**AIM OF THE TASK**
Under this line are the records; repeat exactly the lines starting at the one containing "html: <div>$70.91</div> ->" and ending at the one containing "none -> 32px", omitting pictures.

**AVAILABLE DATA**
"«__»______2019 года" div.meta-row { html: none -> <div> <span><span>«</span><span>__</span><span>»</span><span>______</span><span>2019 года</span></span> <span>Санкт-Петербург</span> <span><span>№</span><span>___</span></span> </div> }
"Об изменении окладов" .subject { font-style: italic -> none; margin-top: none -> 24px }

--

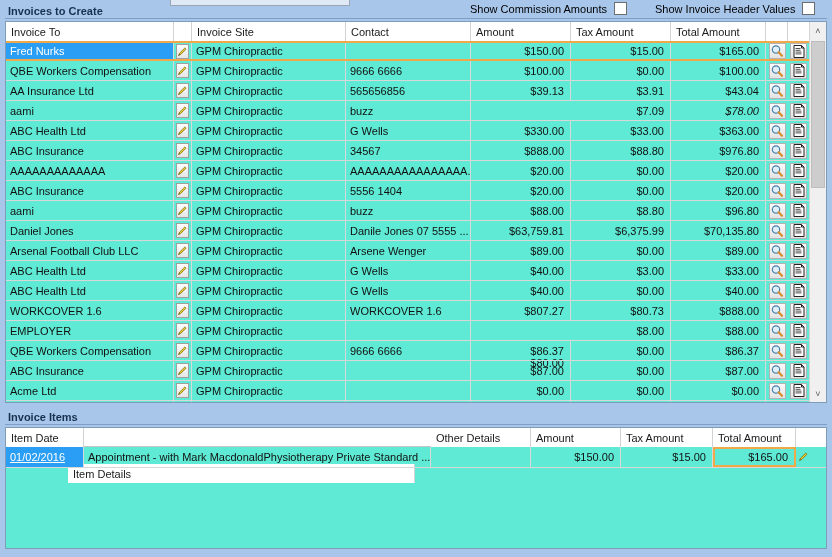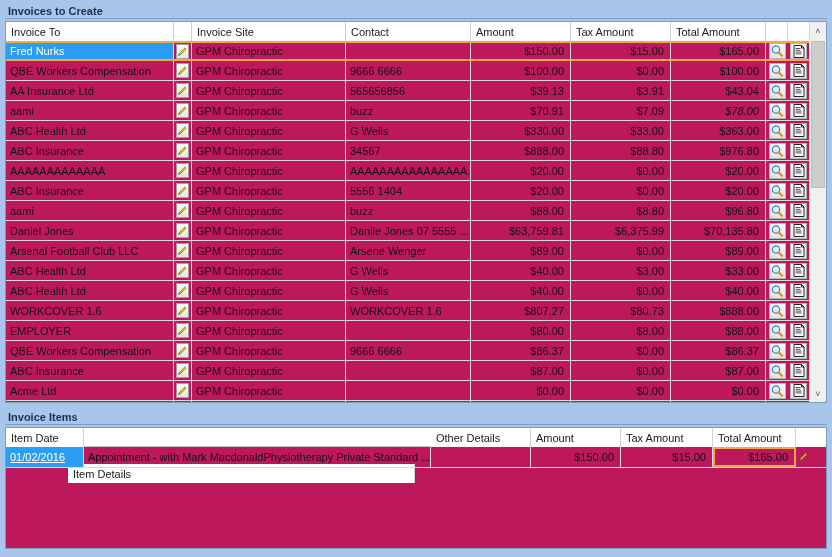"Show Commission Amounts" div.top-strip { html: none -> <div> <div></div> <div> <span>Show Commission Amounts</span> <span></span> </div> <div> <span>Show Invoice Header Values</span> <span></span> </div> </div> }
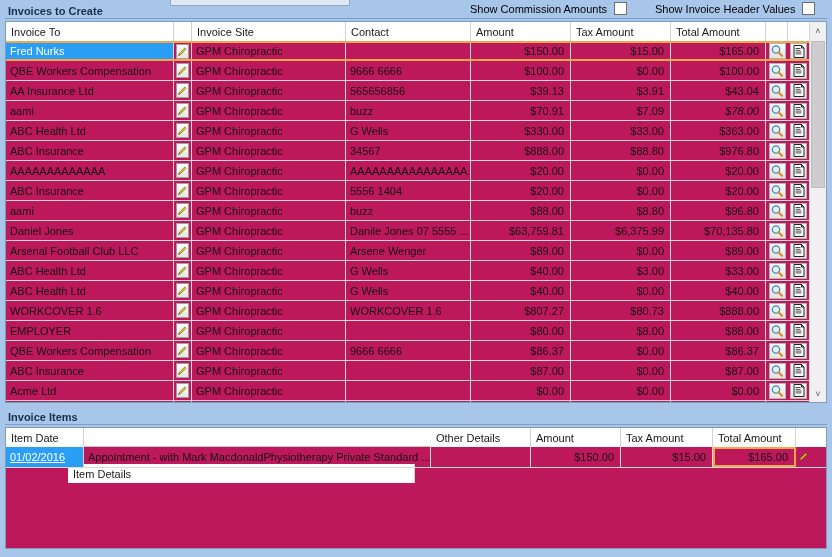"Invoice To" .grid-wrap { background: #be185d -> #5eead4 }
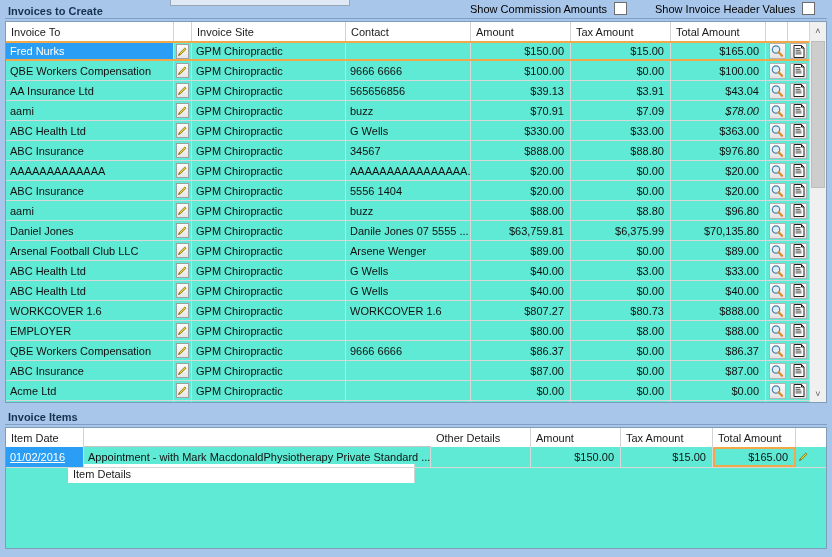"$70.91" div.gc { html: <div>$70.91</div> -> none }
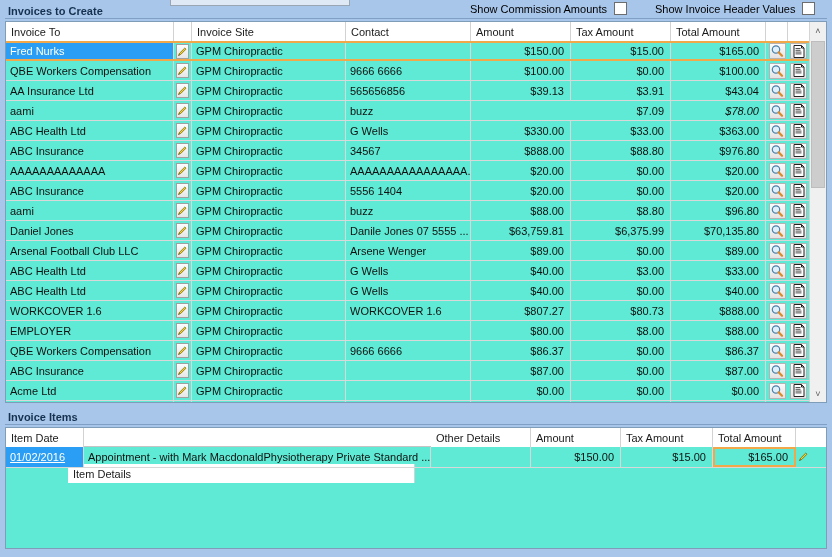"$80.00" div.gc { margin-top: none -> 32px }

**SOLUTION TO THE EXERCISE**
"$70.91" div.gc { html: <div>$70.91</div> -> none }
"$80.00" div.gc { margin-top: none -> 32px }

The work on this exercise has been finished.